Washington’s Jacob Eason Struggling At NFL Combine?
Is Washington’s Jacob Eason struggling at the NFL Combine? Heading into this week, the Huskies star was widely regarded as a possible first round pick.
LSU’s Joe Burrow and Alabama’s Tua Tagovailoa are obviously considered the crème de la crème of the 2020 NFL Draft quarterback class.
Then comes Oregon’s Justin Herbert. After those three, however, is an interesting group featuring guys like Eason and Utah State’s Jordan Love.
This week, Todd McShay appeared on a Thursday edition of NFL Live on ESPN and noted that Eason was not living up to expectations at this week’s NFL Scouting Combine.
“I saw him live against BYU,” he said. “And it was one of the best quarterbacked performances I saw live all season long. He has it in him.
“Then I studied the tape of his last five games, and it was up and down, up and down — inconsistent.

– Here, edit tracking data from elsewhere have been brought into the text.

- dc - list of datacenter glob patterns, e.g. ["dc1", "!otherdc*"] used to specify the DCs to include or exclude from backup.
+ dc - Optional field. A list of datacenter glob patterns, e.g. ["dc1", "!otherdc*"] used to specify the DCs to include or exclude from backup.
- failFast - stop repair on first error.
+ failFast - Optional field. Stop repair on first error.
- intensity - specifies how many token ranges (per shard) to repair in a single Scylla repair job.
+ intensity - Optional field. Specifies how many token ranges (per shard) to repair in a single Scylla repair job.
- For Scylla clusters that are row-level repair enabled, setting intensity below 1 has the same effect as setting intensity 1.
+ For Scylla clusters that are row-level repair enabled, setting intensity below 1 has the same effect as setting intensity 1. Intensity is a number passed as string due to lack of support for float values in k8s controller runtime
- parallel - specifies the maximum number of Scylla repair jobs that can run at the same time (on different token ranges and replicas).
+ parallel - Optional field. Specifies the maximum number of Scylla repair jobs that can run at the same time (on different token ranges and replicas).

Then I talked to a couple of people I really trust with quarterbacks in the last 48 hours, and the meetings are not going well.”

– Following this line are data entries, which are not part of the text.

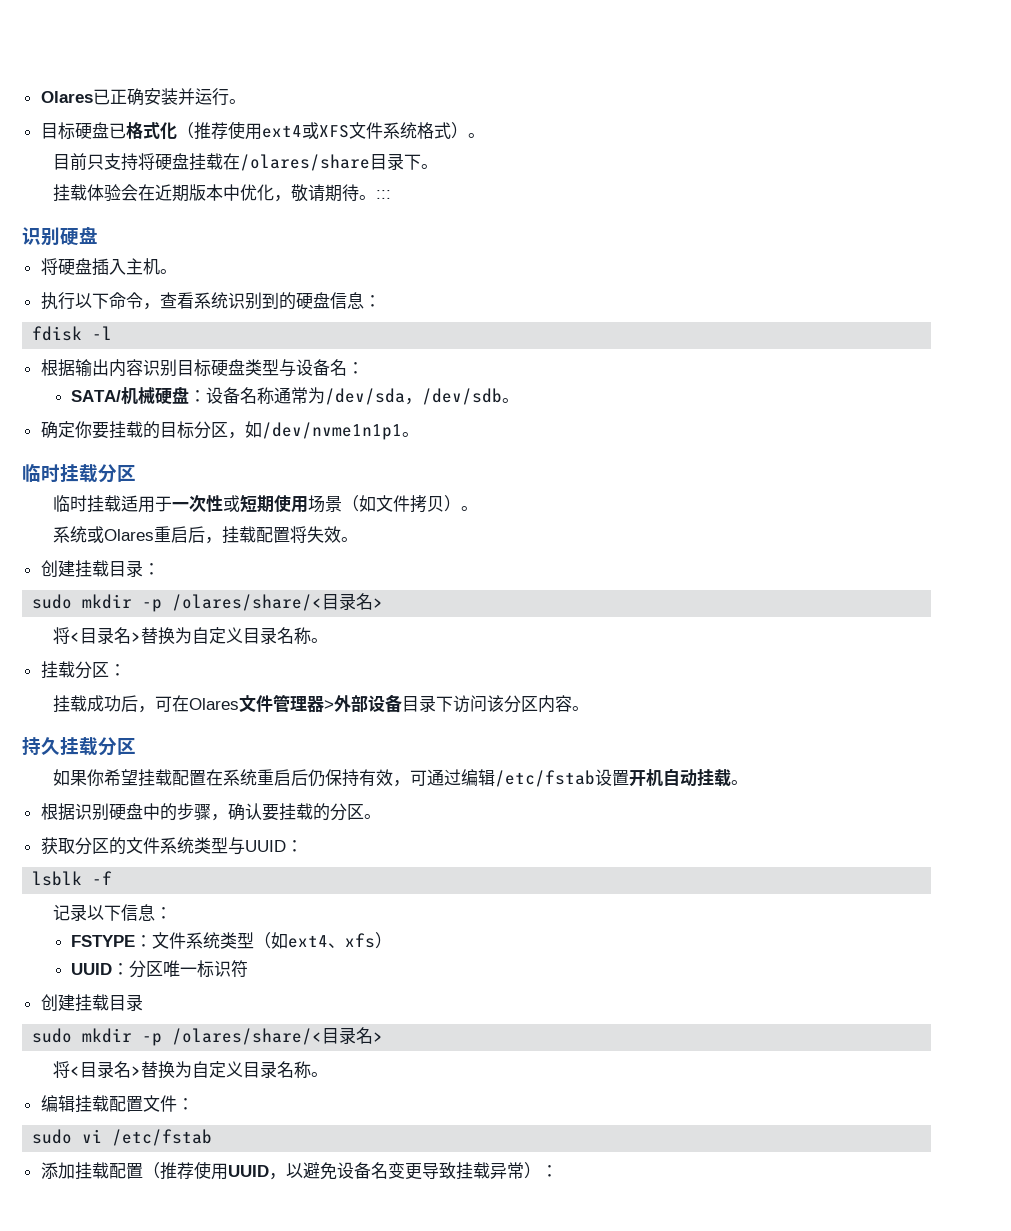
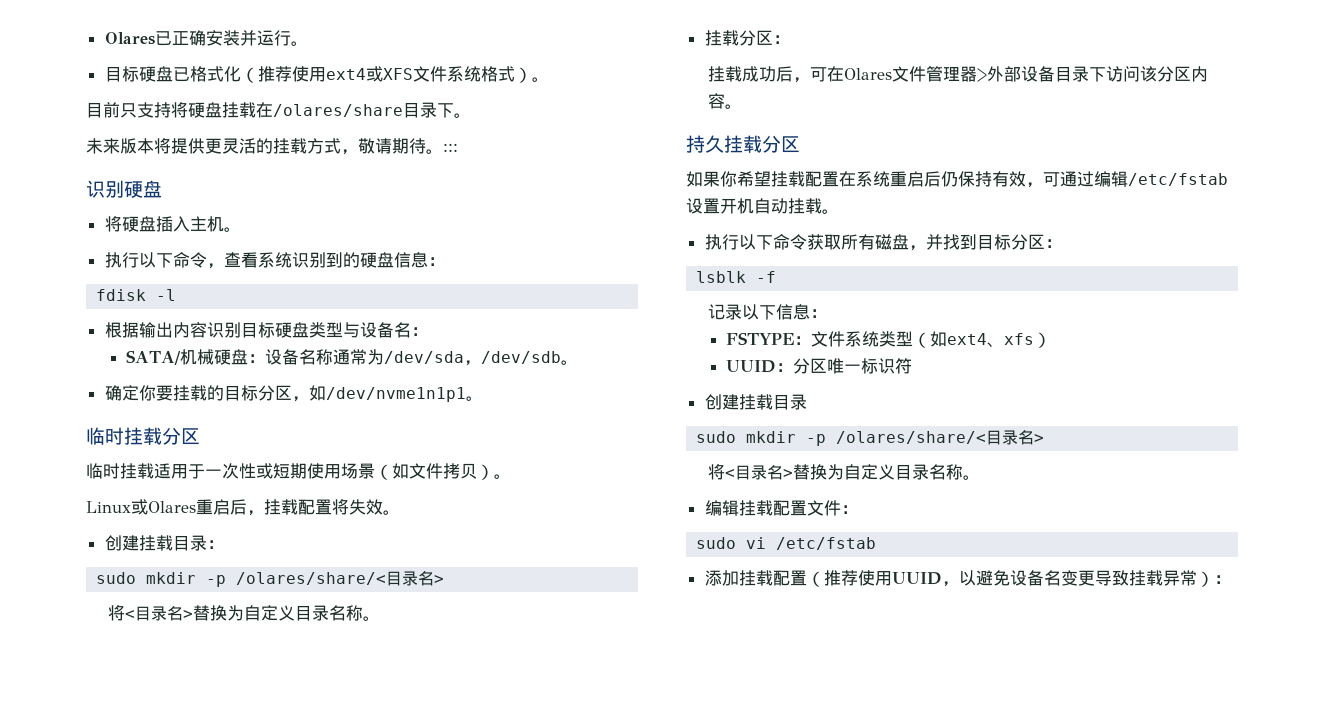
- 挂载体验会在近期版本中优化，敬请期待。:::
+ 未来版本将提供更灵活的挂载方式，敬请期待。:::
- 系统或Olares重启后，挂载配置将失效。
+ Linux或Olares重启后，挂载配置将失效。
- 根据识别硬盘中的步骤，确认要挂载的分区。
- 获取分区的文件系统类型与UUID：
+ 执行以下命令获取所有磁盘，并找到目标分区：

At that point, the ESPN draft expert compared Eason’s situation to that of former Georgia quarterback Jake Fromm.
Fromm, of course, is notable for being the reason why Eason was forced to leave the Bulldogs and head out West to Washington.
“You look at Jake Fromm with Georgia,” McShay said.

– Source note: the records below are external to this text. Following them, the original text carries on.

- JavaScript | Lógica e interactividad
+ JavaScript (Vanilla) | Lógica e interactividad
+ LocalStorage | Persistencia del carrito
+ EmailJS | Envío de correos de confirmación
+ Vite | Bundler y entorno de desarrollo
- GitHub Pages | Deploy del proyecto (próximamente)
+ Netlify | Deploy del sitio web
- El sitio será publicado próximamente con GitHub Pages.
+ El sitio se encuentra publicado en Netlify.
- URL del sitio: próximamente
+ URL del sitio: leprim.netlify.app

“He sent Jacob Eason packing to the West Coast because Fromm was smarter, he was better in the room, and he was more consistent with what he was doing in terms of running the offense.”
In McShay’s estimation, Fromm’s future is looking just a little bit brighter right now than Eason’s.
“These are polar opposite players,” he argued.
“Fromm does everything right. He’s going to be a great backup quarterback, maybe he’ll develop into a starter, he’s going to be exceptional in the room, he’s going to do all the work you need.
“Eason is a wild card. He’s got the big stature, he’s got the big arm, but the rest of it, I don’t know what I’m buying.”
When pressed on what negative things he had heard about Eason, McSha said it really came down to being “too comfortable” and thinking “that he owned the room.” Moreover, Eason “doesn’t understand the magnitude of all this,” insists McShay.
Will any of this actually hurt Eason’s place in the draft? That remains to be seen.
On paper, he has a lot of the attributes pro teams are looking for. He stands at six-foot-six and has completed 60 percent of his passes for 5,590 yards, 39 touchdowns and 16 picks.
Will that earn him a selection in the first round? We are about two months away from getting our answer once and for all.